> **Extracted data**
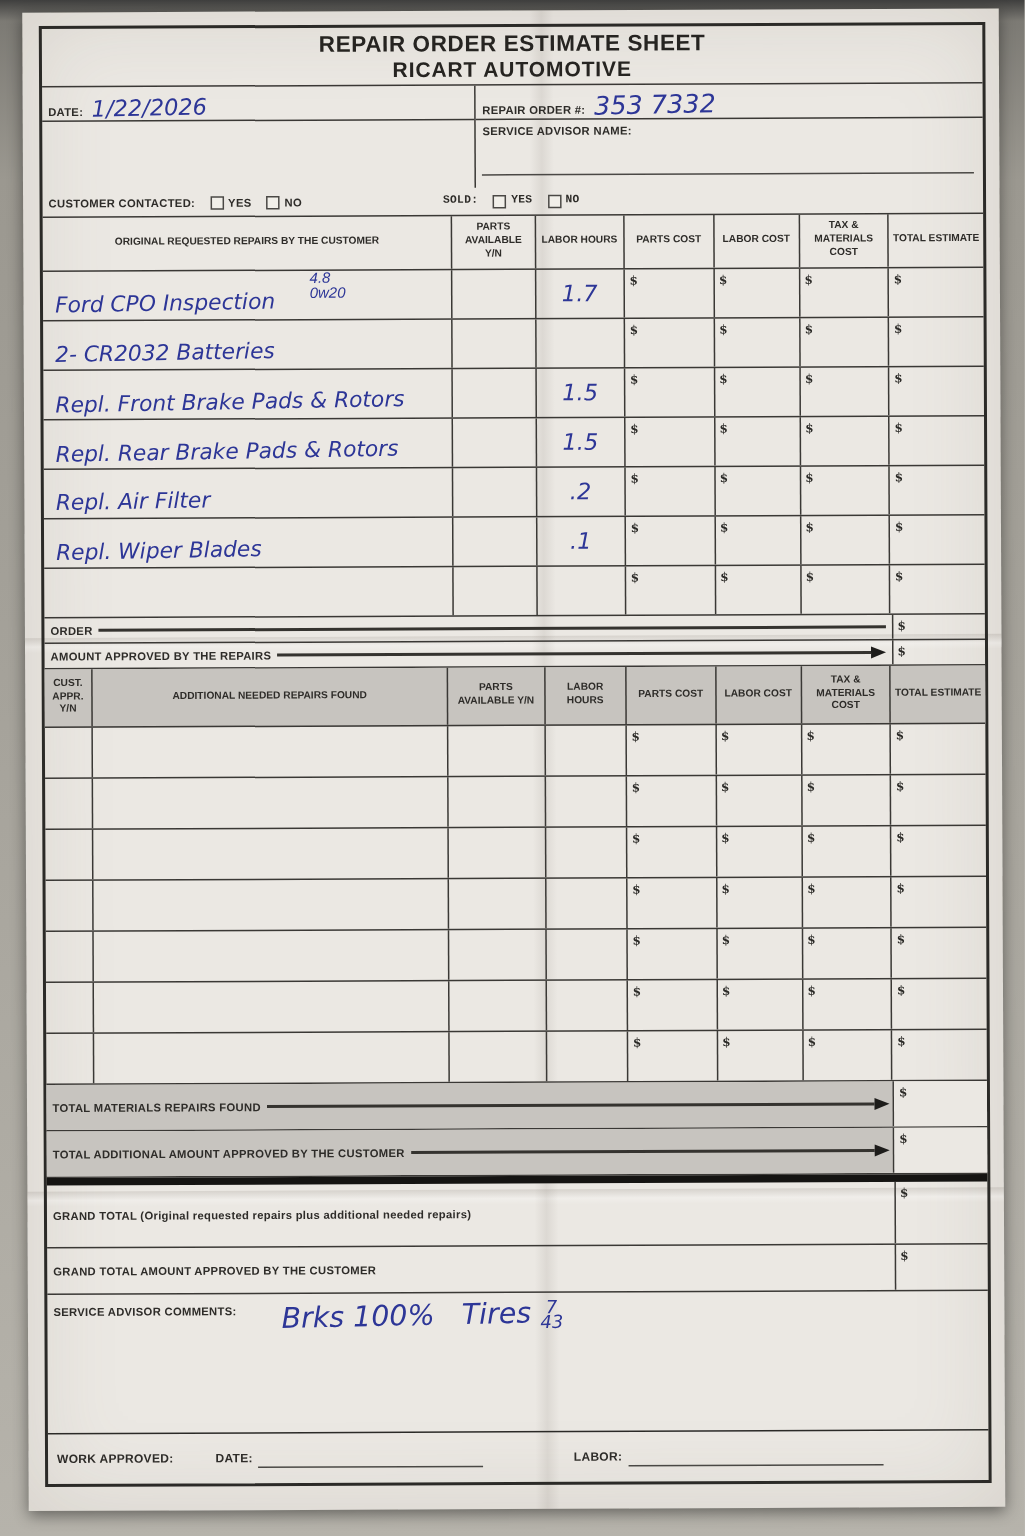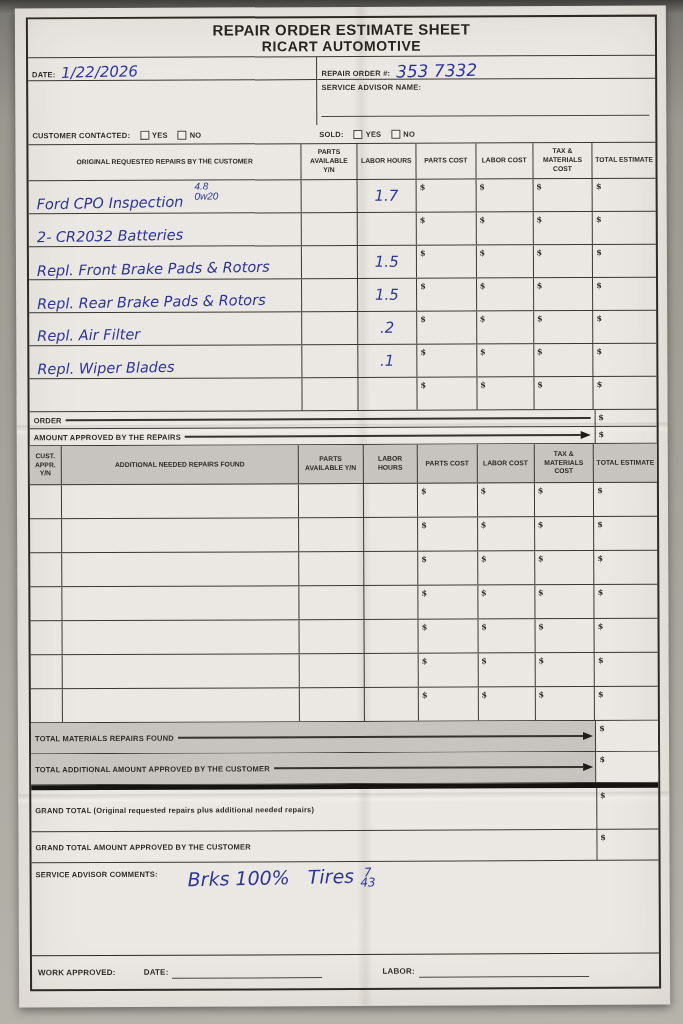"SOLD:" .sold-group { align-items: flex-end -> flex-start; font-family: none -> Liberation Mono, monospace; margin-left: 118px -> 94px }
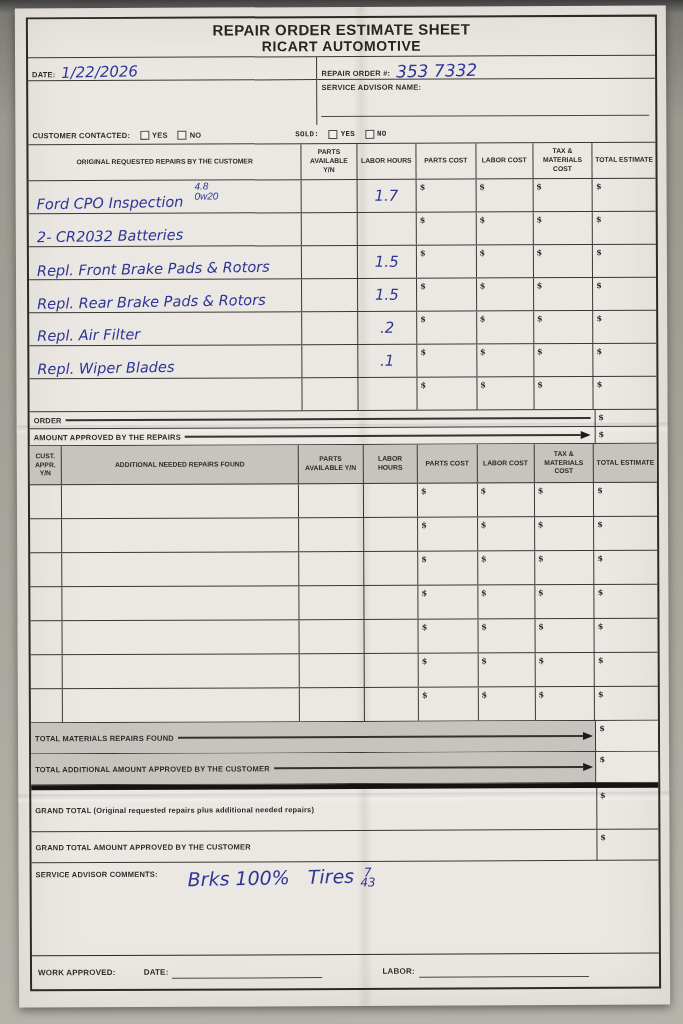"4.8" .note { margin-left: 11px -> 23px }
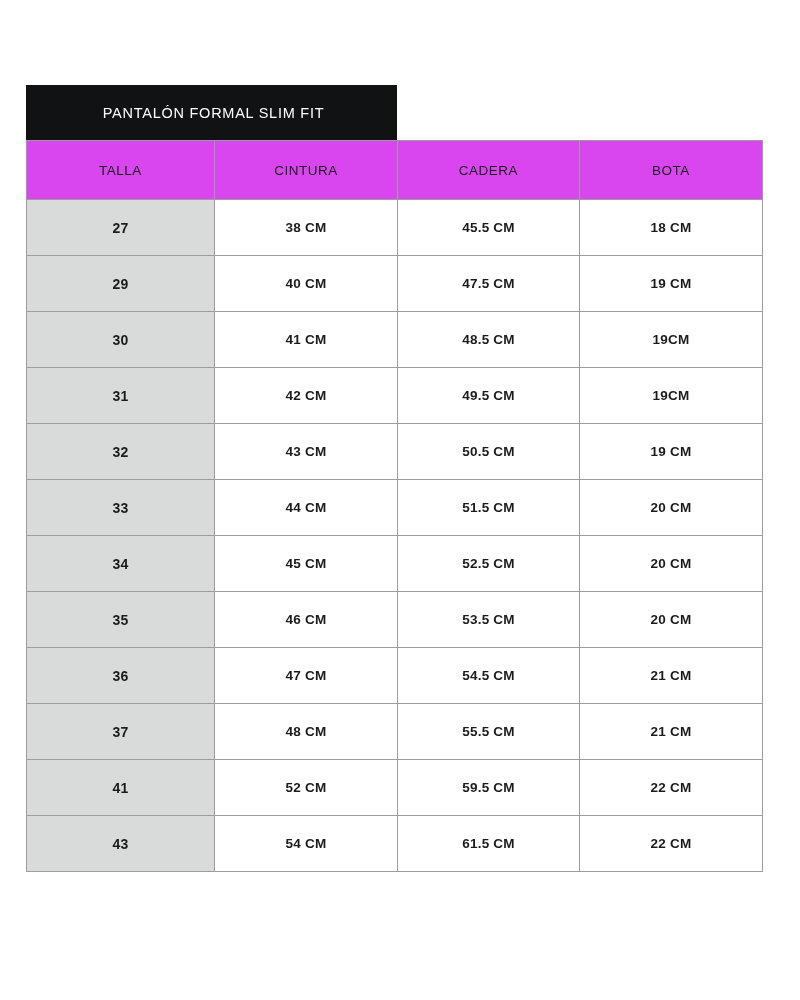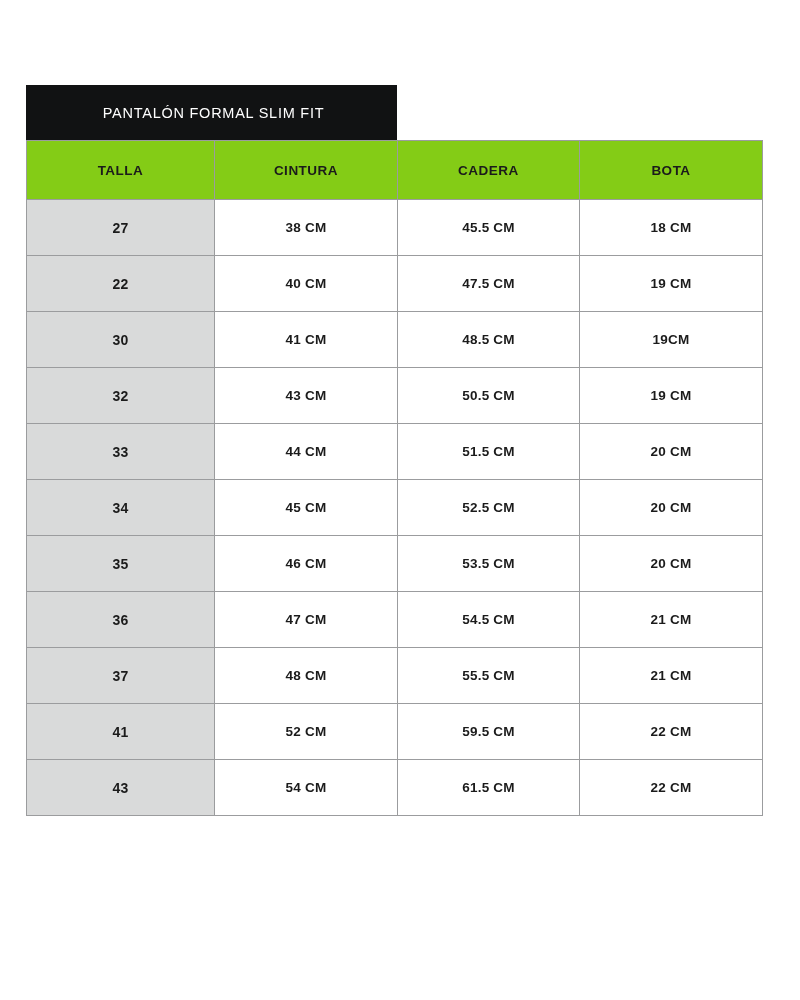"TALLA" thead th { background: #84cc16 -> #d946ef; font-weight: bold -> normal }
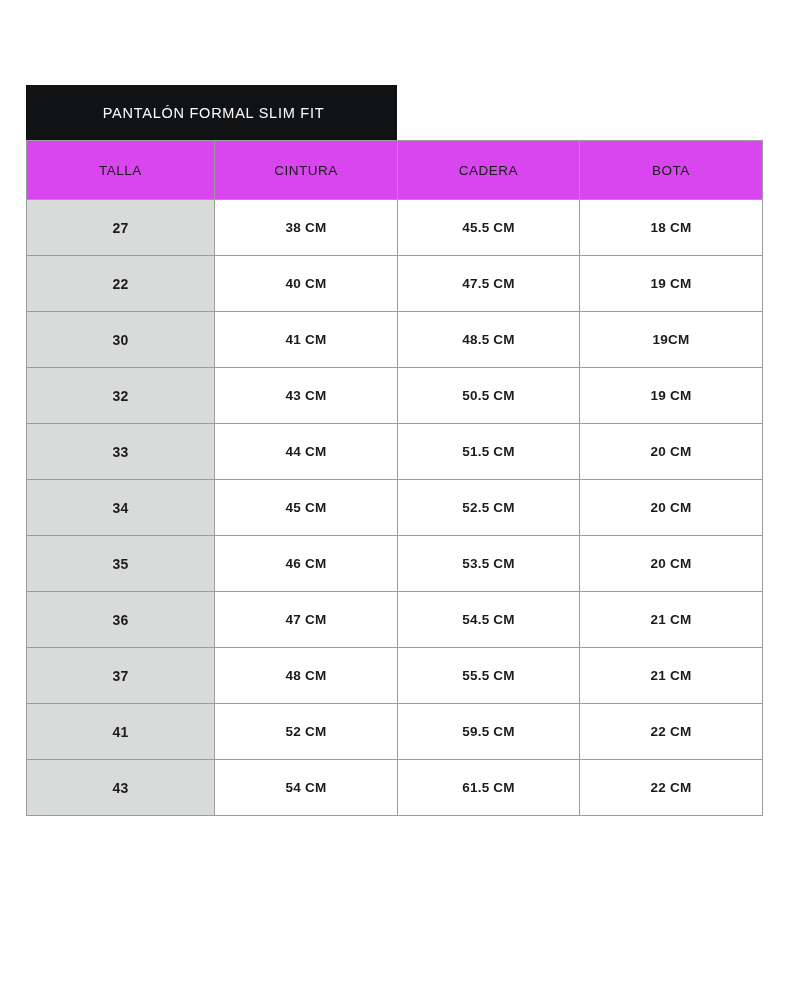"22" td.talla-cell { text: 22 -> 29 }
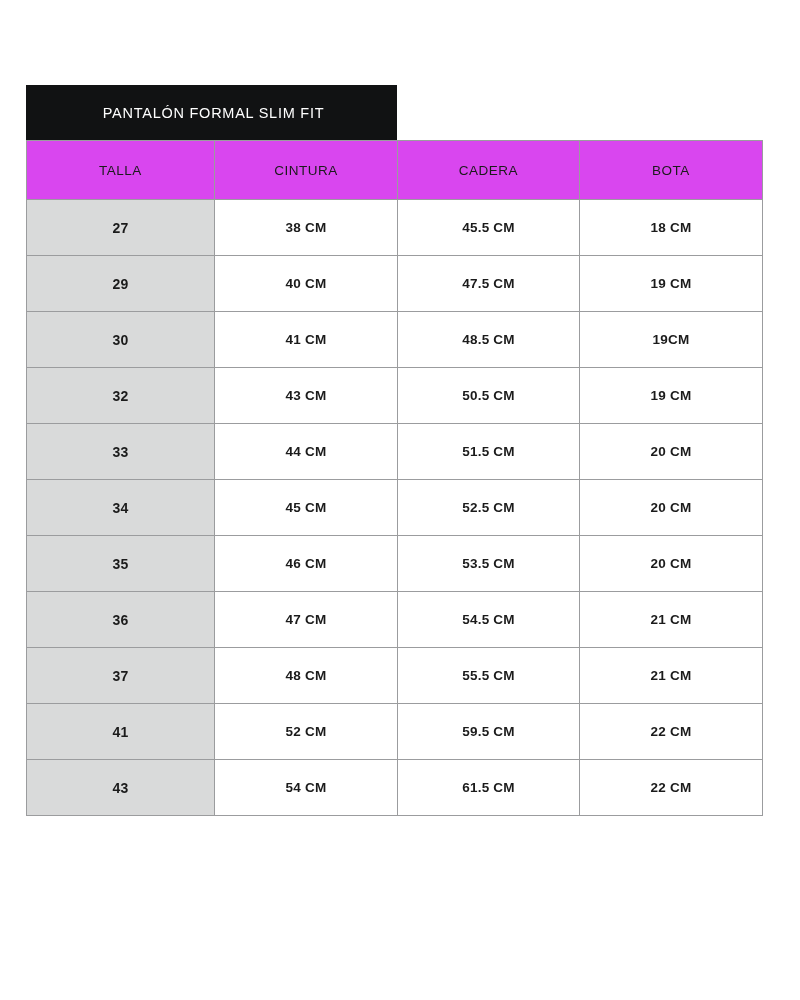"31" tr { html: none -> <tr> <td>31</td> <td>42 CM</td> <td>49.5 CM</td> <td>19CM</td> </tr> }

> **Exercise instructions**
Please copy the records above word for word, leaving out every picture.

> **Task response**
"SOLD:" .sold-group { align-items: flex-end -> flex-start; font-family: none -> Liberation Mono, monospace; margin-left: 118px -> 94px }
"4.8" .note { margin-left: 11px -> 23px }
"TALLA" thead th { background: #84cc16 -> #d946ef; font-weight: bold -> normal }
"22" td.talla-cell { text: 22 -> 29 }
"31" tr { html: none -> <tr> <td>31</td> <td>42 CM</td> <td>49.5 CM</td> <td>19CM</td> </tr> }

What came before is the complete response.